Task requirements >> Starting at the line that contains "align-items: flex-start ->" and stopping at the line that contains "color: #737373 ->", restate each line of the records below exactly. Omit the pictures.
+++ Data shown
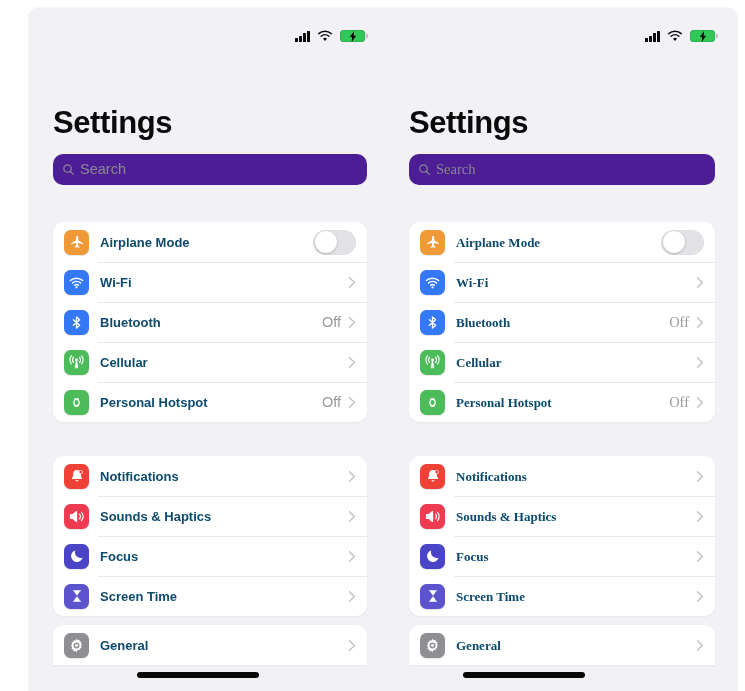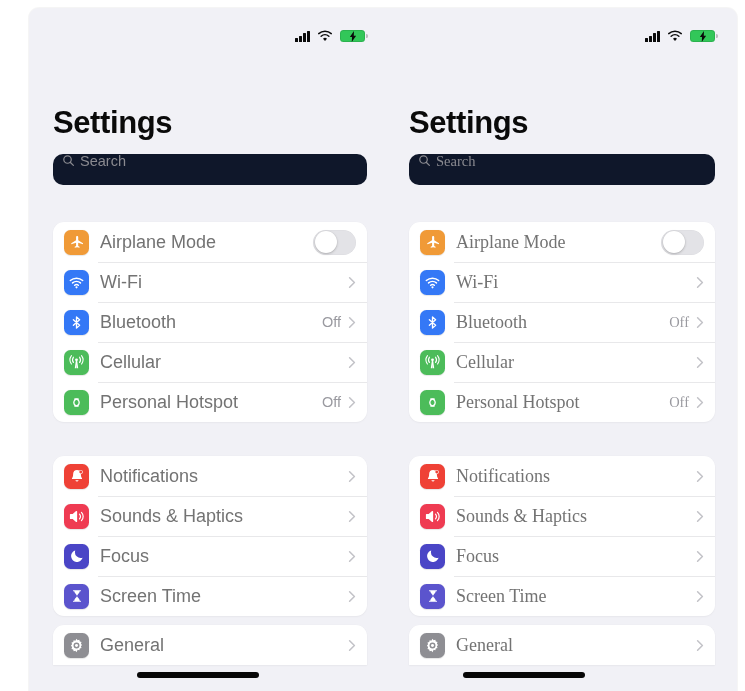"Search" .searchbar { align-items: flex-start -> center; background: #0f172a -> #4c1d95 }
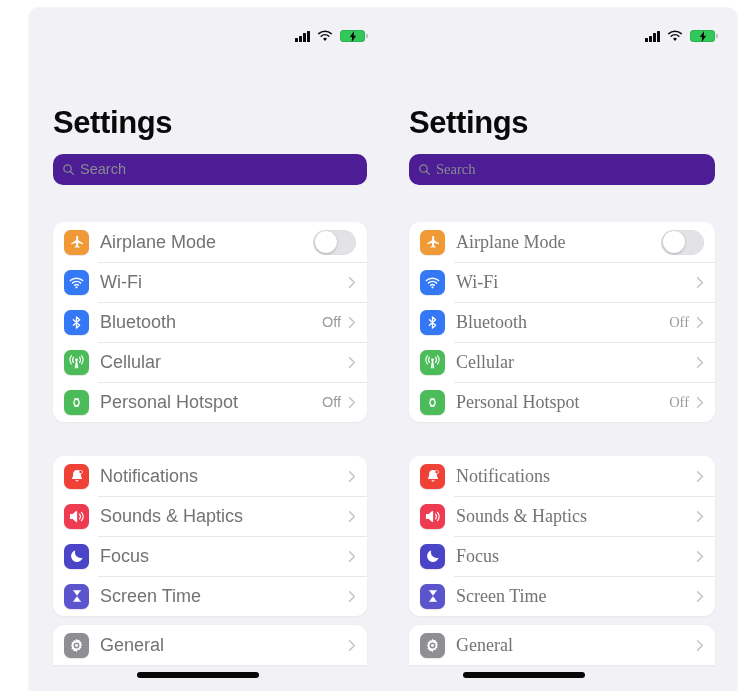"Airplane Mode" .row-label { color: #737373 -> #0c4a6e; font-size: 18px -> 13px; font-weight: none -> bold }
++++++
+++ Data shown
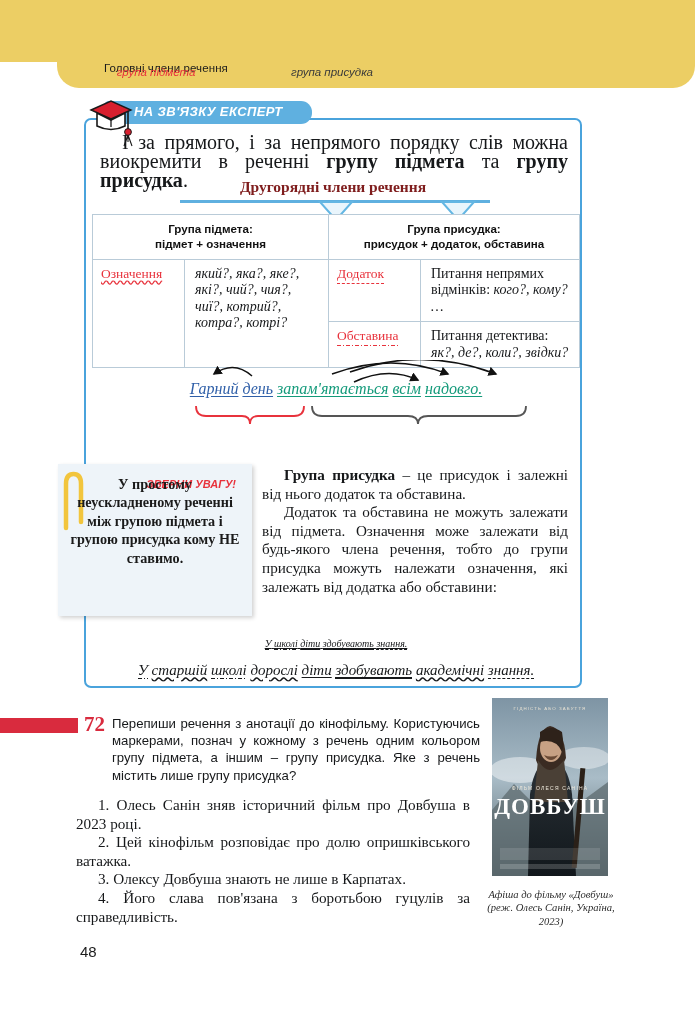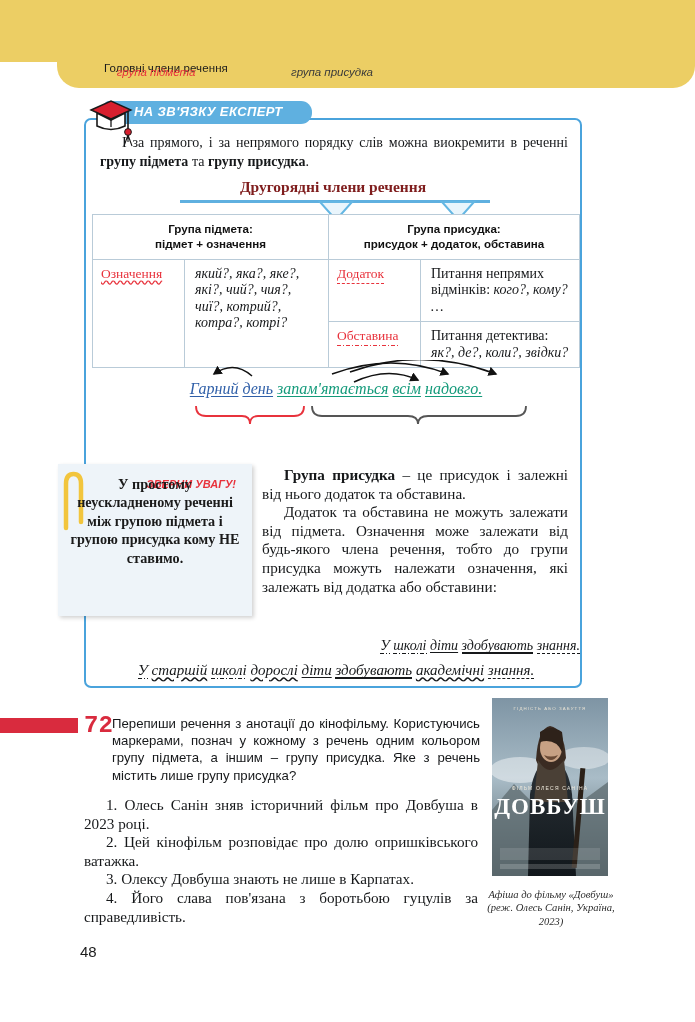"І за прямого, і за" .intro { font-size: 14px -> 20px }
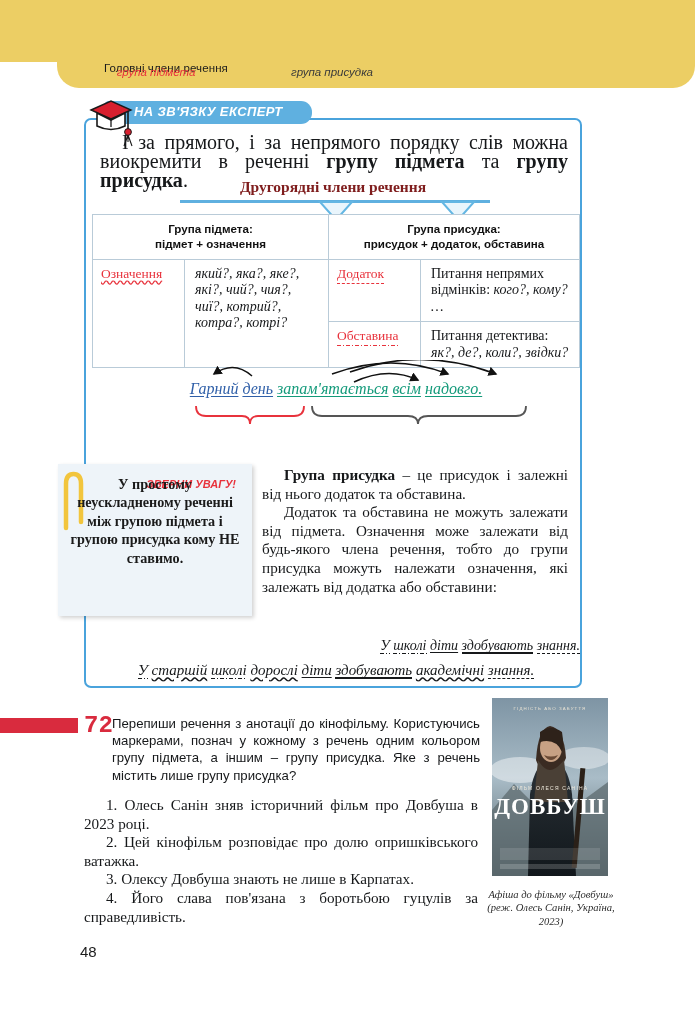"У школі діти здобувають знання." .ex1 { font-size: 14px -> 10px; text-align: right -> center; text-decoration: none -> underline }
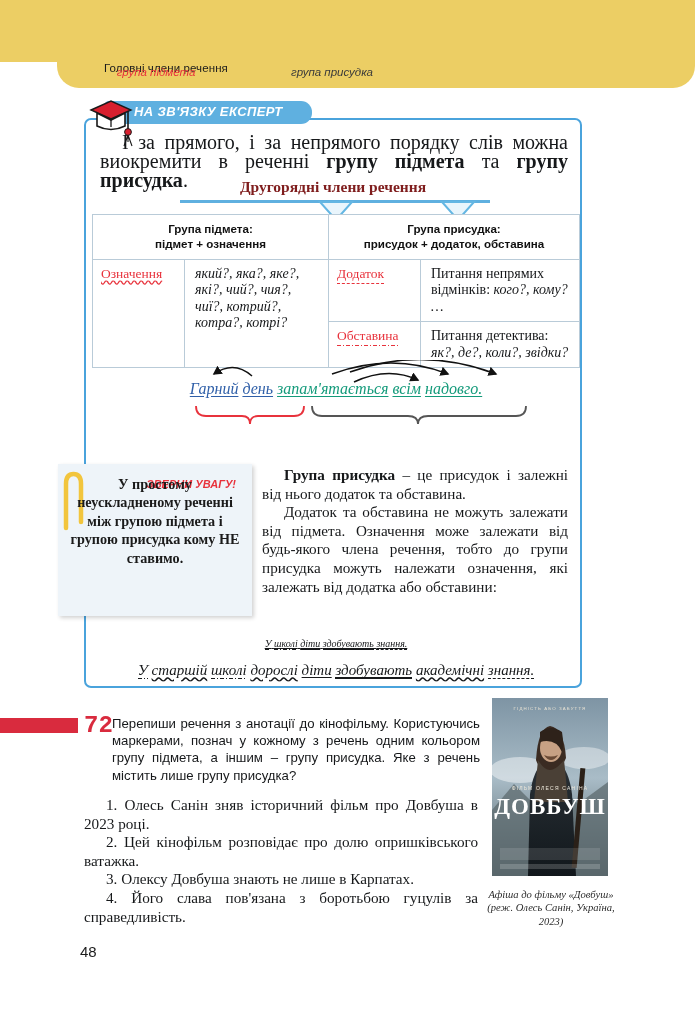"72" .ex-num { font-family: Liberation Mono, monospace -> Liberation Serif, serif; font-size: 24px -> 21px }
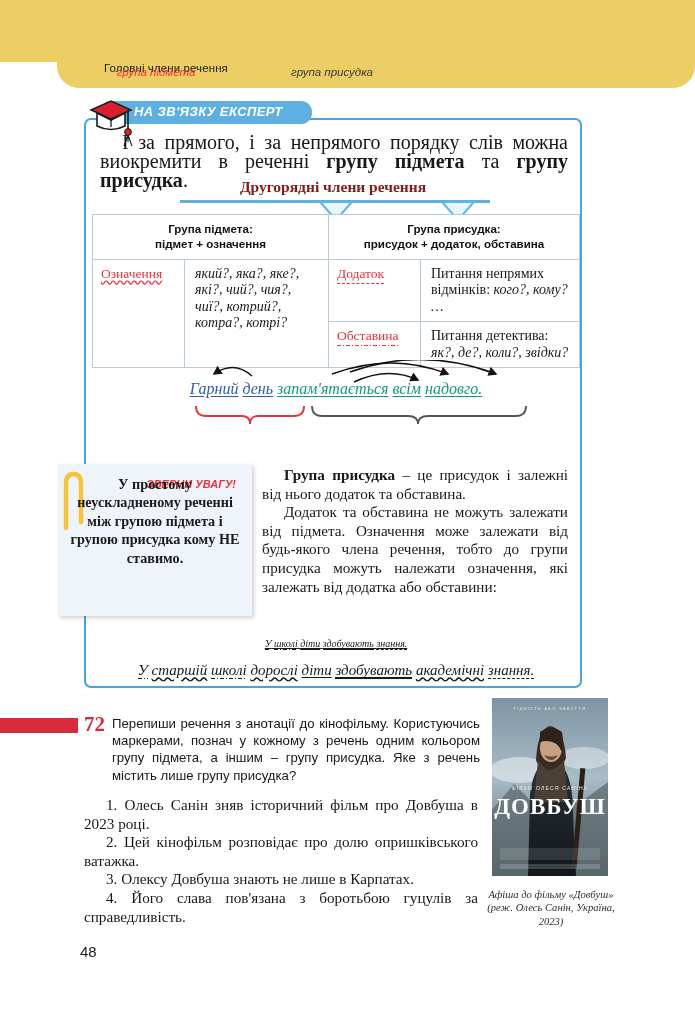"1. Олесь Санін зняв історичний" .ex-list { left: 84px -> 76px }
++++++
+++ Data shown
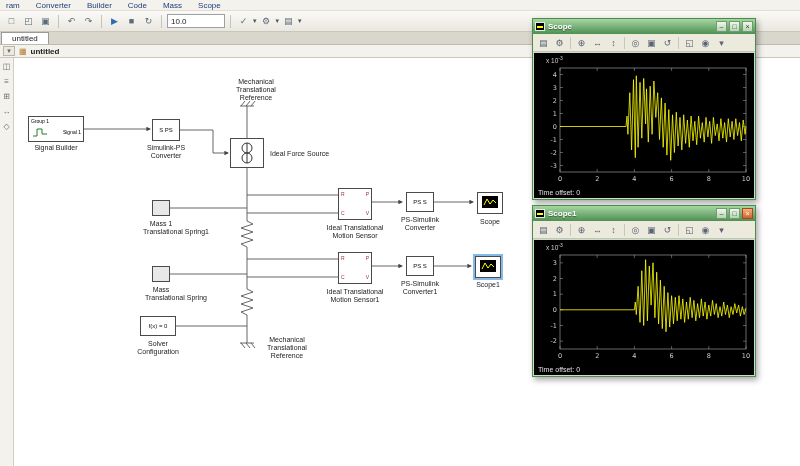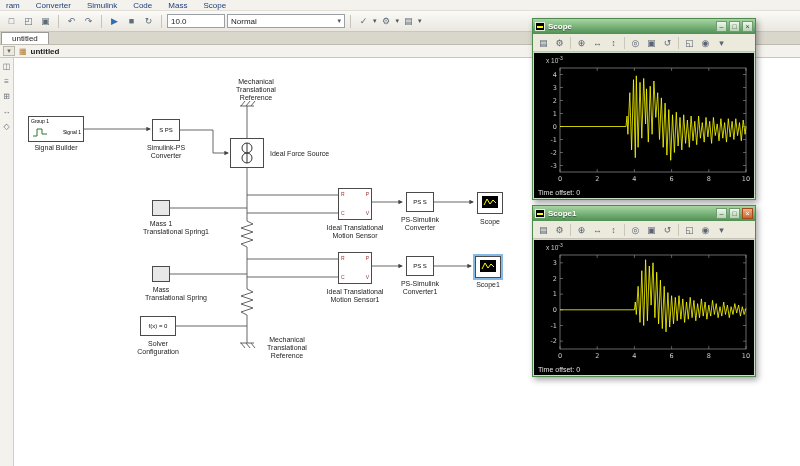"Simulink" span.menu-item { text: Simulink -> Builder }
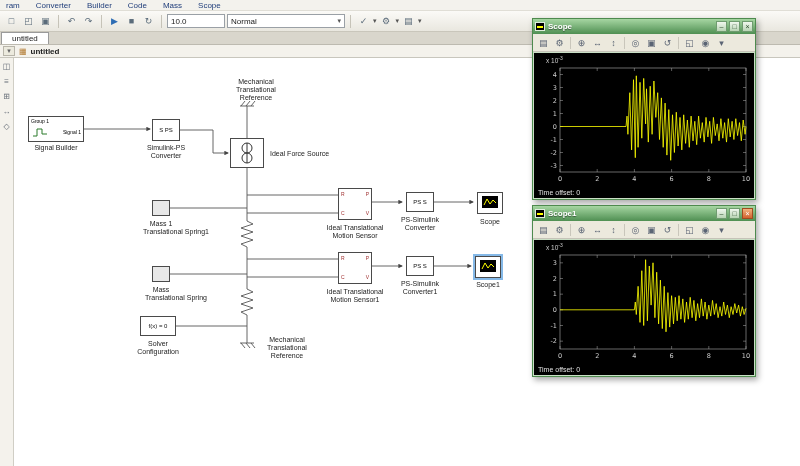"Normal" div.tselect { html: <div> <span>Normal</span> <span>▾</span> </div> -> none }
++++++
Answer >>
"Search" .searchbar { align-items: flex-start -> center; background: #0f172a -> #4c1d95 }
"Airplane Mode" .row-label { color: #737373 -> #0c4a6e; font-size: 18px -> 13px; font-weight: none -> bold }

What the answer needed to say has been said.